On 08/18/2011 11:42 PM, Osier Yang wrote:
Remember, that 'migrate' is a long-running async job command, and can be interrupted. That is, 'service libvirtd restart' is a legal action to take during step 3, and it is not as severe as a libvirtd crash, and we have already recently added patches to remember async job status across libvirtd restarts with the intention of making it legal to restart libvirtd in the middle of an async job (whether the async job should still succeed, or should remove the save file, is a slightly different question; but removing the save file would require that we save in the XML the name of the file to remove if libvirtd is restarted).
Hmm, how about restart libvirtd during the process of managed saving?

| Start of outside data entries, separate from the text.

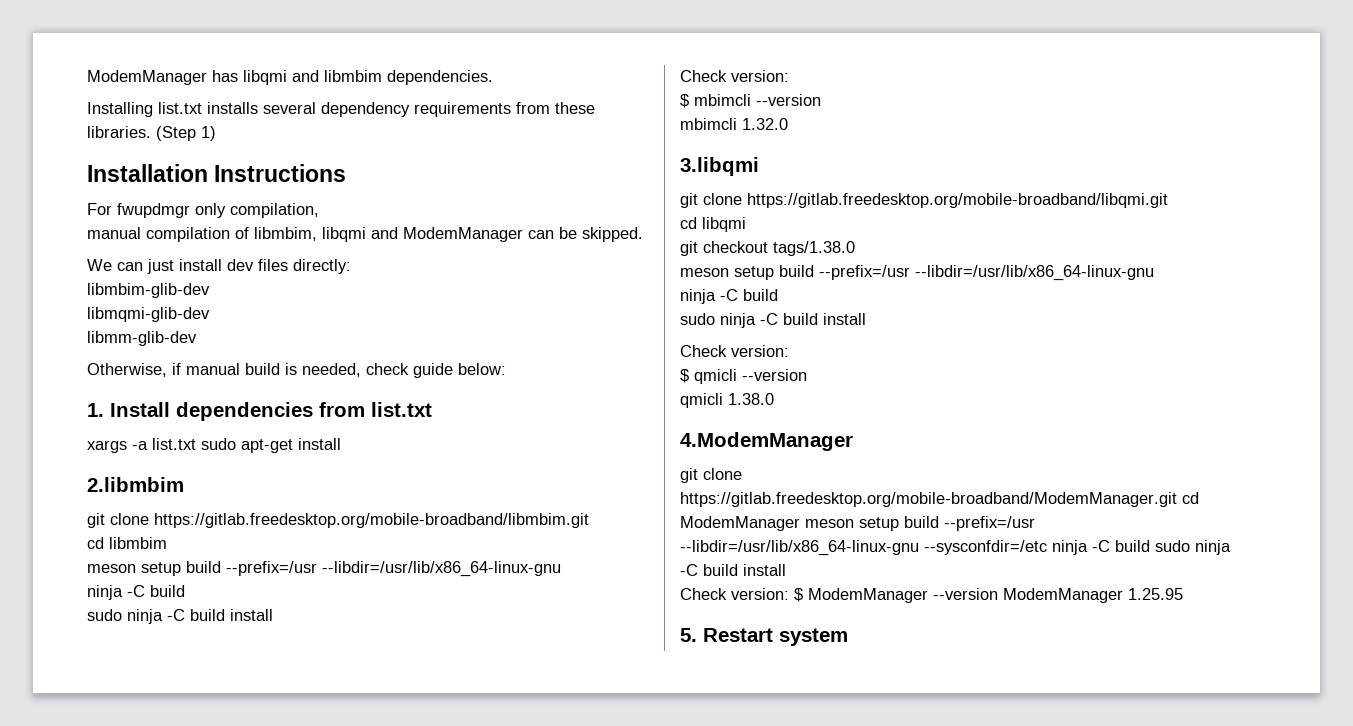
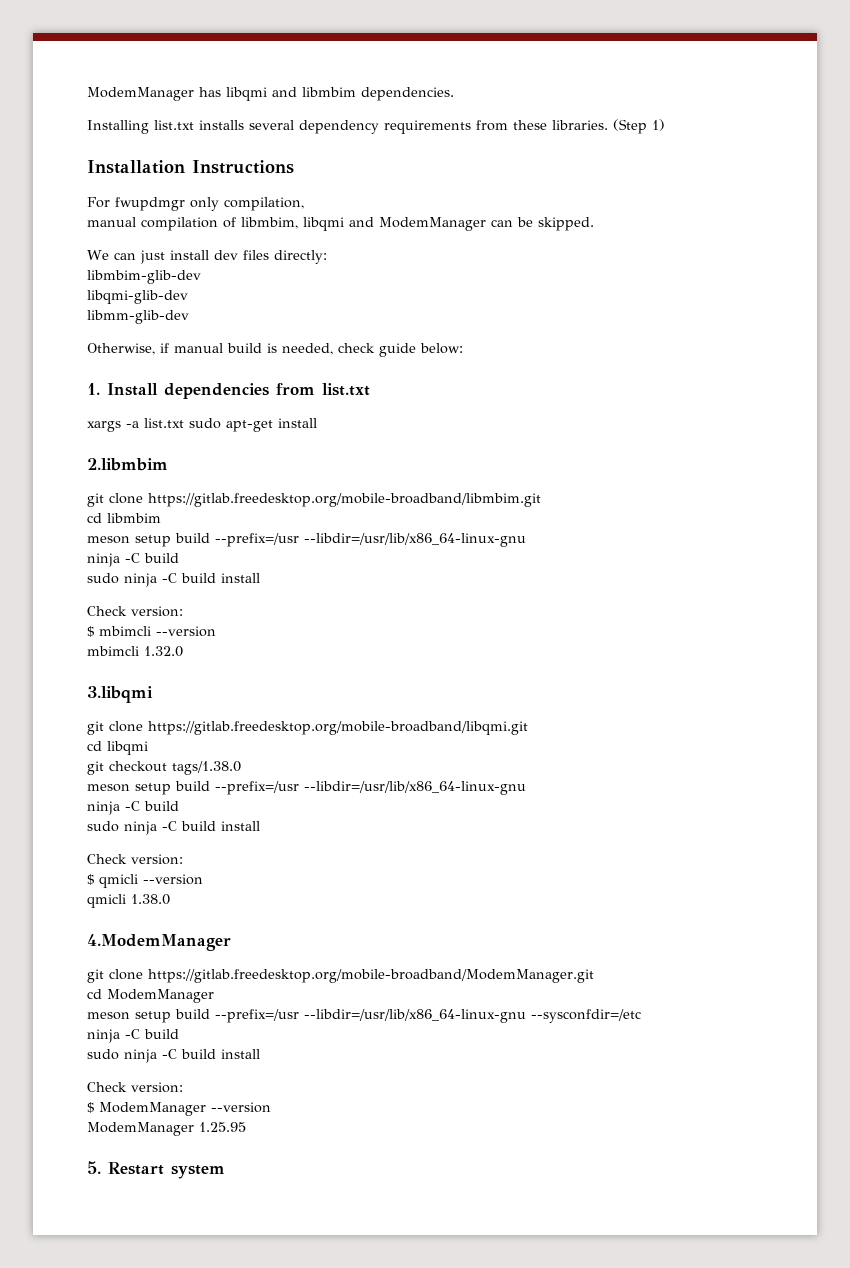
- libmqmi-glib-dev
+ libqmi-glib-dev
- git clone https://gitlab.freedesktop.org/mobile-broadband/ModemManager.git cd ModemManager meson setup build --prefix=/usr --libdir=/usr/lib/x86_64-linux-gnu --sysconfdir=/etc ninja -C build sudo ninja -C build install
- Check version: $ ModemManager --version ModemManager 1.25.95
+ git clone https://gitlab.freedesktop.org/mobile-broadband/ModemManager.git
+ cd ModemManager
+ meson setup build --prefix=/usr --libdir=/usr/lib/x86_64-linux-gnu --sysconfdir=/etc
+ ninja -C build
+ sudo ninja -C build install
+ Check version:
+ $ ModemManager --version
+ ModemManager 1.25.95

Domain will be restored from the corrupt save image automatically. We report an error like "image is corrupt" and quite the domain starting simply? This might be not good, as one will see a running domain fails to start after libvirtd restarting.
Or we want to the managed saving still succeed? If so, we might need:
1) continue the managed saving job, (Per we are already support remeber the async job status across libvirtd restarting) 2) restore from the saved image finished in 1).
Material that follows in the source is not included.